How much warm inner glow can a person stand. The kids, a whole mob of them from across four families, have just returned from hunting Easter eggs. It’s a pagan pleasure that manages to retain an element of celebration. They’re all buzzing with an excitement that belies three holiday late nights that have left them ragged round the edges. Wait till the chocolate kicks in.
Outside the window the Victorian high country spreads majestically before me, reminding me of a spiritual element to life that more often passes me by. My mother on the other hand, a believer in God and Collingwood, will be preparing for church. Jesus is risen. And to top it all off, Essendon beat Carlton. Hallelujah. Let holy choruses sing to the heavens. Four points. You bloody ripper.
Rewind. I’m watching the clock. The omens have been good—four gang-gangs on the ridge, their black bodies and red heads bobbing as they gleaned goodness from hard gum-nuts.
We talk football over dinner. Among the grown-ups are a bevy of Hawthorn supporters, another of Geelong, a Sainter, a Demon and two Pies, one of whom proffers an opinion—Anthony Rocca’s superiority to Matthew Lloyd. Maybe he’s just trying to reinforce the black and white stereotype. Still Lloyd’s 2009 on-field contribution has been modest. I try not to take the bait but it’s futile. “Anthony Rocca,” I tell him, “isn’t Matthew Lloyd’s bootlace.” I know I’ll live to regret it if the full-forward has another goalless game. Sometimes, I tell myself, you have to take risks in football.
Dinner is Indian, a banquet of curries with sticky sweet ice cream to finish us all off. When conversation turns to hippy trails and travel misadventures I take my leave. Moments later I am back up from the underground bunker that houses beaten up pool, soccer and ping pong tables and an equally squalid TV. Half a dozen ankle biters are watching Myth Busters. My plans for the evening are in tatters.
For the next forty minutes I’m up and down from the games room at regular intervals, forcing the kids to flip channels for long enough to update scores. Quarter time we’re twenty down. Twenty seven early in the second and now Steve Martin is butchering Inspector Clousseau. The kids think it’s hilarious. They’re in for the long haul.

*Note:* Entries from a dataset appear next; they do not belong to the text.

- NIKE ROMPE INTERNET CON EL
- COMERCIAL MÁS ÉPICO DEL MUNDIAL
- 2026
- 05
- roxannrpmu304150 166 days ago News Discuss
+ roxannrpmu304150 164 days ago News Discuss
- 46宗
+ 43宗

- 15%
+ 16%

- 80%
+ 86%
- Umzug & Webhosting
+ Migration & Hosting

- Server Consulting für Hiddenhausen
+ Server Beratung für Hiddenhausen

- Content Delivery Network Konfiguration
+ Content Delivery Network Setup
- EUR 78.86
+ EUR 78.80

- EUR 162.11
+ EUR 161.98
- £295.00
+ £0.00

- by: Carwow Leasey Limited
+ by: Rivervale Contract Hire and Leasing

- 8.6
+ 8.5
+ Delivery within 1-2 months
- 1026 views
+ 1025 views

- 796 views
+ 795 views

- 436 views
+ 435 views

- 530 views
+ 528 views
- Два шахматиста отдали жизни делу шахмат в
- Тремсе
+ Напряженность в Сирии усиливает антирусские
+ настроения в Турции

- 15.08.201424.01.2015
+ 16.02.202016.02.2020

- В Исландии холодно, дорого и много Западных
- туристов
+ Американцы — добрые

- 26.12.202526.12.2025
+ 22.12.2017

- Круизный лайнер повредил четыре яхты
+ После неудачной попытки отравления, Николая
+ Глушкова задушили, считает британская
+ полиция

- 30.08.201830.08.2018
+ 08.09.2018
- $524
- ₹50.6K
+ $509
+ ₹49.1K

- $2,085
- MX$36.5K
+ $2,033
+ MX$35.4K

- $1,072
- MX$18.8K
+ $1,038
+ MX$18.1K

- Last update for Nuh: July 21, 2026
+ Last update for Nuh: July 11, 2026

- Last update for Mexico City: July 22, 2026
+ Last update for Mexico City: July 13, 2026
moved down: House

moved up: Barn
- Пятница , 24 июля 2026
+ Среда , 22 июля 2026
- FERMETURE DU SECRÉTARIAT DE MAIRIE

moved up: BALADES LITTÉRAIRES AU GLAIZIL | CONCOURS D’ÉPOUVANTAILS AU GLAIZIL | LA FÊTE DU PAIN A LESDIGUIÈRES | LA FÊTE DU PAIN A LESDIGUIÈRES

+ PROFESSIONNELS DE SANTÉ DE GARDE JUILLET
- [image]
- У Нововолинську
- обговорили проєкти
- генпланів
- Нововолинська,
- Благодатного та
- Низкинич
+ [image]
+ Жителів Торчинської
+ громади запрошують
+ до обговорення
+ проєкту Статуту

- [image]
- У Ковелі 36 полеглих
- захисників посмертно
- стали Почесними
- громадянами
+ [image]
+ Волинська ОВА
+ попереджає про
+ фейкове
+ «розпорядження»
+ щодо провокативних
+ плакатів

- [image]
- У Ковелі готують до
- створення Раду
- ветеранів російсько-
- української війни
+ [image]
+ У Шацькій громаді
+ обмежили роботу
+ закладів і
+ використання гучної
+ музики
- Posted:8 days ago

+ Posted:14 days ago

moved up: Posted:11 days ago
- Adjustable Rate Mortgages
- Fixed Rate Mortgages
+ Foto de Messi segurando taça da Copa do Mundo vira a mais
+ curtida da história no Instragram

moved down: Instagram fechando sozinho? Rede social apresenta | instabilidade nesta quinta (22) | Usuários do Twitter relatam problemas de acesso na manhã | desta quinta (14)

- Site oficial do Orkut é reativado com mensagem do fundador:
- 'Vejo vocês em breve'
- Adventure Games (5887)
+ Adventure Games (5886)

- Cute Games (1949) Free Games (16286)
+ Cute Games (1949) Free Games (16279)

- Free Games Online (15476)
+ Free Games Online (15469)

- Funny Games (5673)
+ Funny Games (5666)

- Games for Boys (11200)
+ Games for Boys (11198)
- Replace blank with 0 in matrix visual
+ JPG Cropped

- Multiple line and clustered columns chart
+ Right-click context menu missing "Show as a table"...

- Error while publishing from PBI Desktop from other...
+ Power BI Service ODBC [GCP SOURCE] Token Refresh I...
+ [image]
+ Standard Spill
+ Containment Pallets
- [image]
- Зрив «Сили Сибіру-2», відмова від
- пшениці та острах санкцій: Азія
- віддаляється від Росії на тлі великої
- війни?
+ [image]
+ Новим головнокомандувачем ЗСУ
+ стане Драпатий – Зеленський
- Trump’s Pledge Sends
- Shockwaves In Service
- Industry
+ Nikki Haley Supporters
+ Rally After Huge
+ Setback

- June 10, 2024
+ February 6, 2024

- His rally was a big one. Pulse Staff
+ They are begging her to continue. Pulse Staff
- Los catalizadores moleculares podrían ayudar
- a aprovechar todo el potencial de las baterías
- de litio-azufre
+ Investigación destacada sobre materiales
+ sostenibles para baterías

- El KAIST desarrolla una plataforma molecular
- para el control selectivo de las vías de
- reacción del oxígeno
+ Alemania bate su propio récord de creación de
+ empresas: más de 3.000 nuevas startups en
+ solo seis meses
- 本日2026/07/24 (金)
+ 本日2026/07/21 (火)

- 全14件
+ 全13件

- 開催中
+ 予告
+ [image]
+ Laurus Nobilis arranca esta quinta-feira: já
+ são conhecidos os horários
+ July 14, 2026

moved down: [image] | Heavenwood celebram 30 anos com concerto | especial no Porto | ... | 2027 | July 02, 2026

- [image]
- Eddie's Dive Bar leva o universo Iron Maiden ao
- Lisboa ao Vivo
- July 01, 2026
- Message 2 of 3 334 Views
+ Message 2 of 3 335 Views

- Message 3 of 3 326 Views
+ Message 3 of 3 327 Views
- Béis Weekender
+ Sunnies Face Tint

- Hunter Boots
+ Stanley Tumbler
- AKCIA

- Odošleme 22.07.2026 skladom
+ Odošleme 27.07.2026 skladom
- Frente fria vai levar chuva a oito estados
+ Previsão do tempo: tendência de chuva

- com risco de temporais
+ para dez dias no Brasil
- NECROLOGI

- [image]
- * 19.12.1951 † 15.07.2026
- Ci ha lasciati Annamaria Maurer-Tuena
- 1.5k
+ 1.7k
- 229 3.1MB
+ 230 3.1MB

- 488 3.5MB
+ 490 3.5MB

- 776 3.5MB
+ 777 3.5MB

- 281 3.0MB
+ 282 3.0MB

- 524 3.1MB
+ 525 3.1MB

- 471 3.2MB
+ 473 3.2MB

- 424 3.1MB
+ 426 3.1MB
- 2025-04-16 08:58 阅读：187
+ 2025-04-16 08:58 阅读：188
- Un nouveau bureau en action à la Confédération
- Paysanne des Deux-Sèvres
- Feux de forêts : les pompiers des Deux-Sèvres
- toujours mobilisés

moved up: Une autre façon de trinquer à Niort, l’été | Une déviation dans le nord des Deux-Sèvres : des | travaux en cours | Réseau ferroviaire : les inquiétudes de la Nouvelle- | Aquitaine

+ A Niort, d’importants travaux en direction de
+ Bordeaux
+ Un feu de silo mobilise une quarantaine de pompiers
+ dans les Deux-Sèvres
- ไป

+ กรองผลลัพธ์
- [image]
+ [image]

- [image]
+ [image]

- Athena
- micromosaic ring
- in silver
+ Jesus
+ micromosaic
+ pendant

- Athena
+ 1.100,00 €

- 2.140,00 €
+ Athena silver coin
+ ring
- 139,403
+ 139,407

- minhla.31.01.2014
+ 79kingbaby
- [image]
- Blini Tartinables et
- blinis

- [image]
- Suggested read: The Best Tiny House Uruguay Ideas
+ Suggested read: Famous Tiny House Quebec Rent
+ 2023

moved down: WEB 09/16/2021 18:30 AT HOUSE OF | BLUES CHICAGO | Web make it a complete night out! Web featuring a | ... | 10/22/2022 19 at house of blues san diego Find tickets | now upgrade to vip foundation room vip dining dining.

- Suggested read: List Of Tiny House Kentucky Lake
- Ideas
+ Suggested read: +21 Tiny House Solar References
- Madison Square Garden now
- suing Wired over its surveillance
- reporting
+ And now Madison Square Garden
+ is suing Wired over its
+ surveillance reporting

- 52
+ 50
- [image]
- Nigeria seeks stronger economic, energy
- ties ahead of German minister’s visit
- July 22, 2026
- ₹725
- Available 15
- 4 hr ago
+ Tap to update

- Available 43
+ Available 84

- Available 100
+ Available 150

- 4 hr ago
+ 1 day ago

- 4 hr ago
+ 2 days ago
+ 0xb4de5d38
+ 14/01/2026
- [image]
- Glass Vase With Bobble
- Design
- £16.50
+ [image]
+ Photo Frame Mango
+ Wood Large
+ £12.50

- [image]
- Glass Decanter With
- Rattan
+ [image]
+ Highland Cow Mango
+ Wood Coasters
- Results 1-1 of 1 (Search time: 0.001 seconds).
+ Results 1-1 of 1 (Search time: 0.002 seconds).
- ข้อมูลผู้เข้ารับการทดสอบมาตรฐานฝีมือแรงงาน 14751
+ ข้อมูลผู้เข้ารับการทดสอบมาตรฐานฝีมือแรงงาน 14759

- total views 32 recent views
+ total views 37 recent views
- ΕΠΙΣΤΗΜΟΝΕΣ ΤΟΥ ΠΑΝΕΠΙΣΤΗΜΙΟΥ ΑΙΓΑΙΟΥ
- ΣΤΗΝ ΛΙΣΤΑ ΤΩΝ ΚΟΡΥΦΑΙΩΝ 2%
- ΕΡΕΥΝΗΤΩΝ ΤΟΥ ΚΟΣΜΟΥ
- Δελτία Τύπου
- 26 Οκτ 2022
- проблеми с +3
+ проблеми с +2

I trudge upstairs and grumble something about bloody kids and bloody Carlton and bloody Steve Martin. I make a complete sook out of myself because Linda, who’s a Cat supporter, instructs me in the use of my mobile phone’s secret powers. I flip through a series of menus, select a couple of options and, moments later, a text message arrives. It says it’s half-time and the Bombers are up. An ‘unlikely 3 point lead’ it says. Since when do text messages editorialise?
Half way through the third quarter the credits finally roll on the Pink Panther and I jump through the window of opportunity, scattering kids in all directions. Bombers down by nearly three goals. Then the game transforms. Lloyd takes a big pack mark and goals. He’s in the action again moments later and goals from a free. There’s a fracas and Alwyn Davey goes down. He slots the resulting free kick and the Dons are up—an unlikely lead perhaps, everything has turned around in the space of a couple of dramatic minutes.
The last quarter is scintillating football. The Bombers youngsters have been set big tasks by their coach and they stick to them. Daniher works hard on the wayward Fevola. Zaharakis chases everything. The mid-level players step up. Jobe Watson is cool in tight, finding options where none seem to exist. Angus Monfries presents again and again.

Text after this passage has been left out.